→ ACTION ITEM
Which lines below contain the word "article"? Copy each one.

Recorded data
####

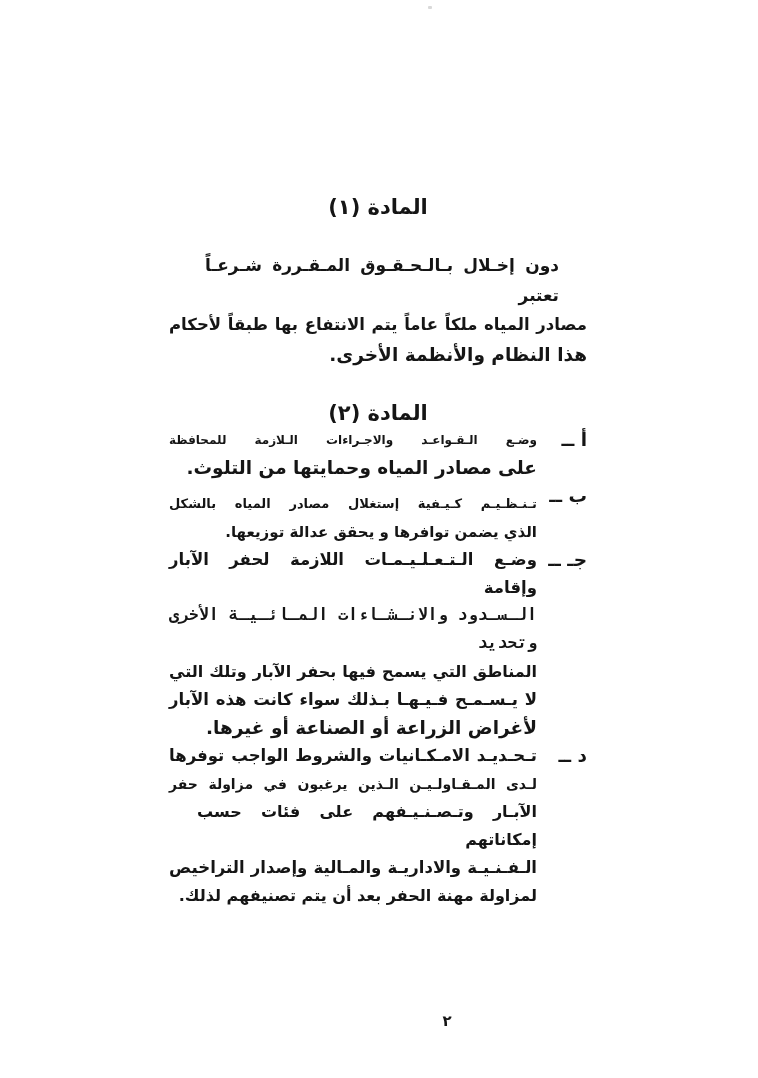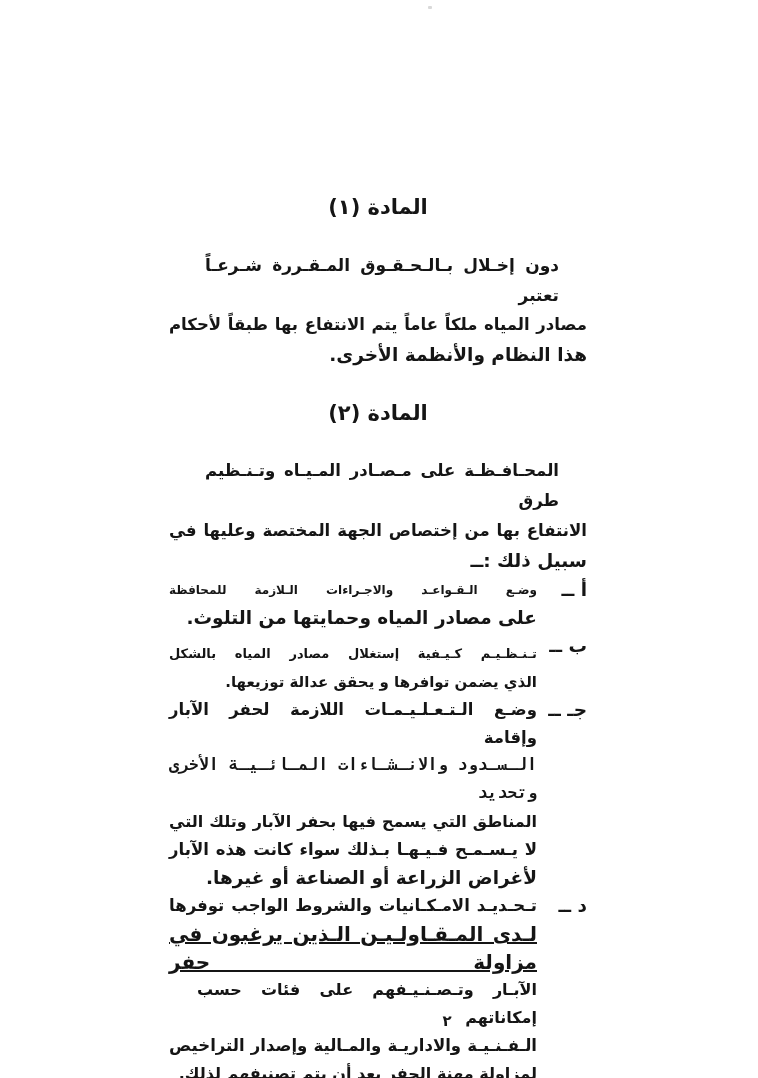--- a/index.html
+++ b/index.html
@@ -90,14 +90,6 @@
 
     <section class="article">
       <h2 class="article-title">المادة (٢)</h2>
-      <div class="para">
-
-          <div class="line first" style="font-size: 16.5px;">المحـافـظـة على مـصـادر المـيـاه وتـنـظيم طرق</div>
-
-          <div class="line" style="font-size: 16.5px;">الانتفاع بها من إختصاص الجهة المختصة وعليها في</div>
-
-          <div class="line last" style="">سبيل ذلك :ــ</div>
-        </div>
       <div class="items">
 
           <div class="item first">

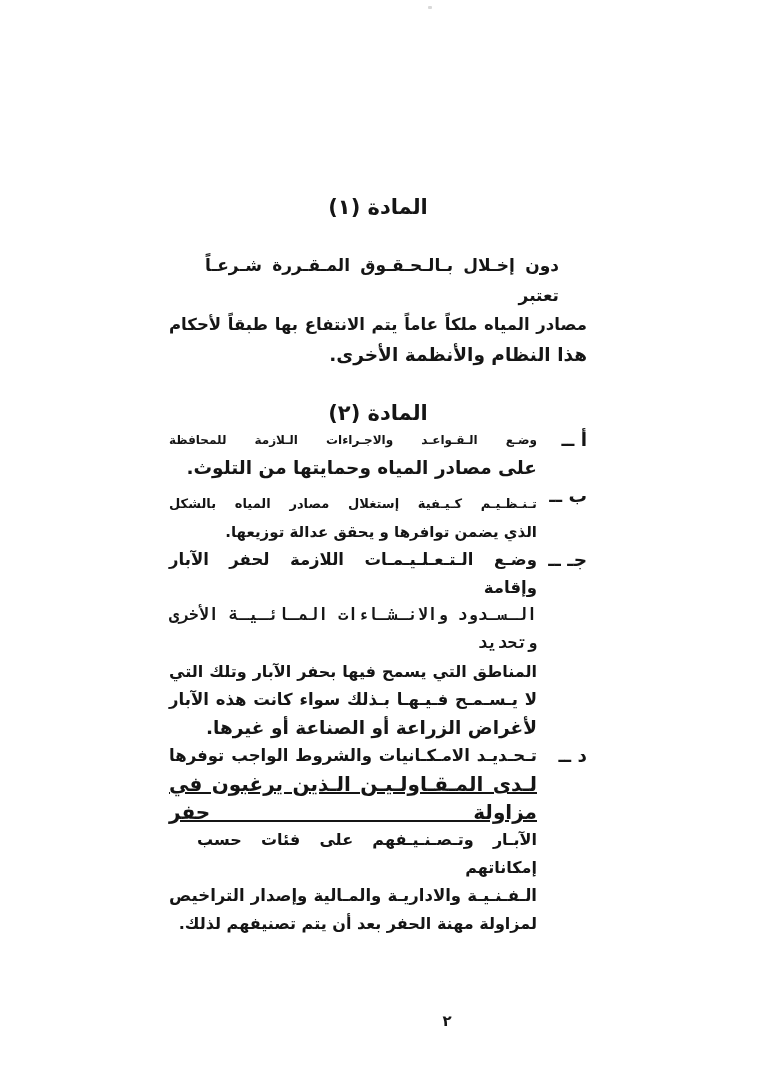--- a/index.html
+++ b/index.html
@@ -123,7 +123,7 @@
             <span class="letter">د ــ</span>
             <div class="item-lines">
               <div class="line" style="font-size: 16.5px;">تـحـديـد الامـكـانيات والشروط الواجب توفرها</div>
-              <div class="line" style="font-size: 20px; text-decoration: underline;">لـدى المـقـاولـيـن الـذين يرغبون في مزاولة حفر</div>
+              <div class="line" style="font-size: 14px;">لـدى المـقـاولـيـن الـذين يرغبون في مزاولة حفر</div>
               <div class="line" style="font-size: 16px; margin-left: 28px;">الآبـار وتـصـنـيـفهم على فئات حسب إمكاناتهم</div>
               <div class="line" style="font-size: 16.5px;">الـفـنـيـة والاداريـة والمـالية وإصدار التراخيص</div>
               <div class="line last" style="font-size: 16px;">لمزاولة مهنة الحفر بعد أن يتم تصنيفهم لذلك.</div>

####

→ EXERCISE RESPONSE
     <section class="article">
       <h2 class="article-title">المادة (٢)</h2>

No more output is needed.